1

So I have a long string of chars for example - "wdllwdwwwlldd" The string just contains the same chars -wld (try and guess what I'm doing ;))

The string will be quite long, approx 420 chars long.

I want to find, if they exist, any patterns in the string. For example if the string was - "wllddwllddwlldd" then it "wlldd" would be the pattern that was found.

So i kind of want to find Any repeated sequences in the string.

Having done a bit of research, suffix trees and suffix arrays seem to get mentioned a lot on these problems.

Is thst correct or is there another way to do this?

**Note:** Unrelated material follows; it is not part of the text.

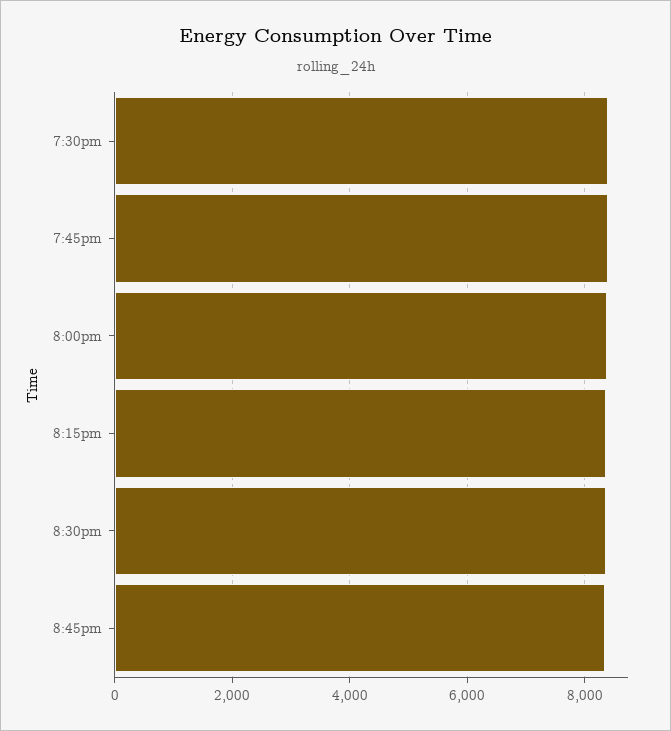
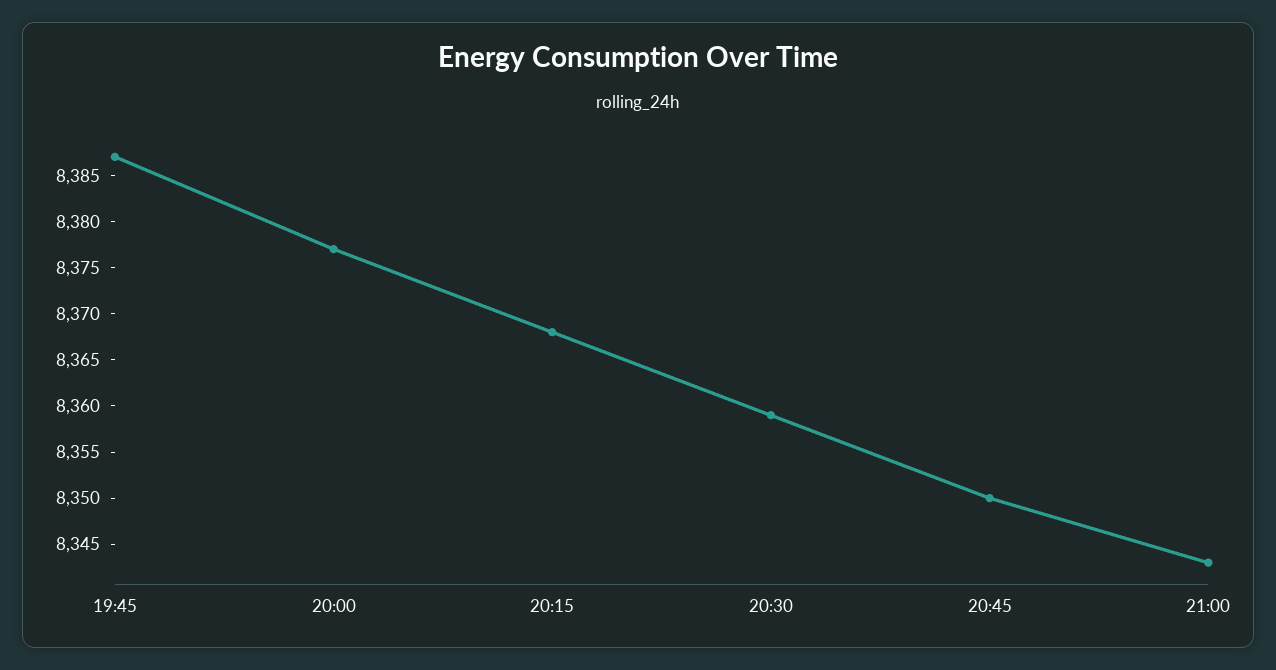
7:30pm: 8400 -> none
21:00: none -> 8343

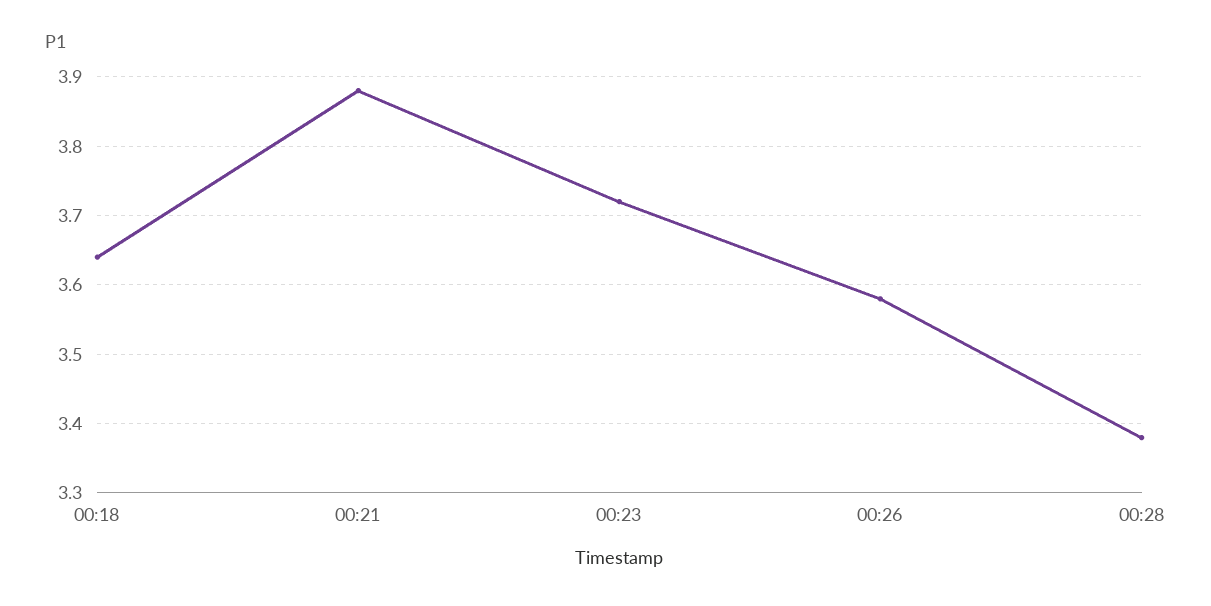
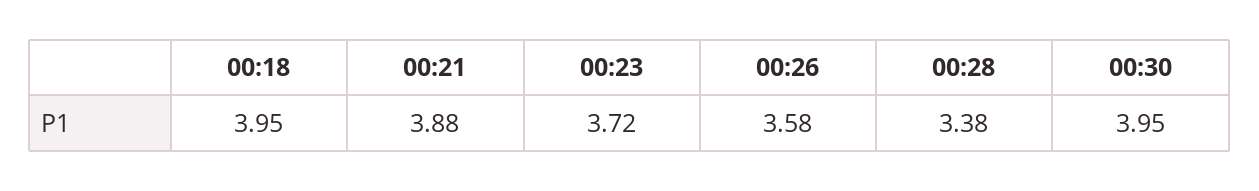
00:18: 3.64 -> 3.95
00:30: none -> 3.95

I can tell that this is quite a large task and could potentially take a long time.

Thanks in advance.

lbalazscs
  • 17,474
  • 7
  • 42
  • 50
  • So are you then looking for the largest pattern that, when together, make up the entire original string? – ChiefTwoPencils Aug 29 '15 at 21:48
  • Ideally yes, but that's not a constraint. Cause that would mean thst the string is following a pattern. But I doubt that the whole string will be, so I'd also like to know if any smaller patterns occur in the string, I.e more than 3 times. – Cayongrayoo Aug 29 '15 at 22:06

1 Answers1

0

So what you want is to extract all occurrences of some pattern from some string, did I get your point? If so, something very similar was discussed in this thread. It should at least send you in the right direction.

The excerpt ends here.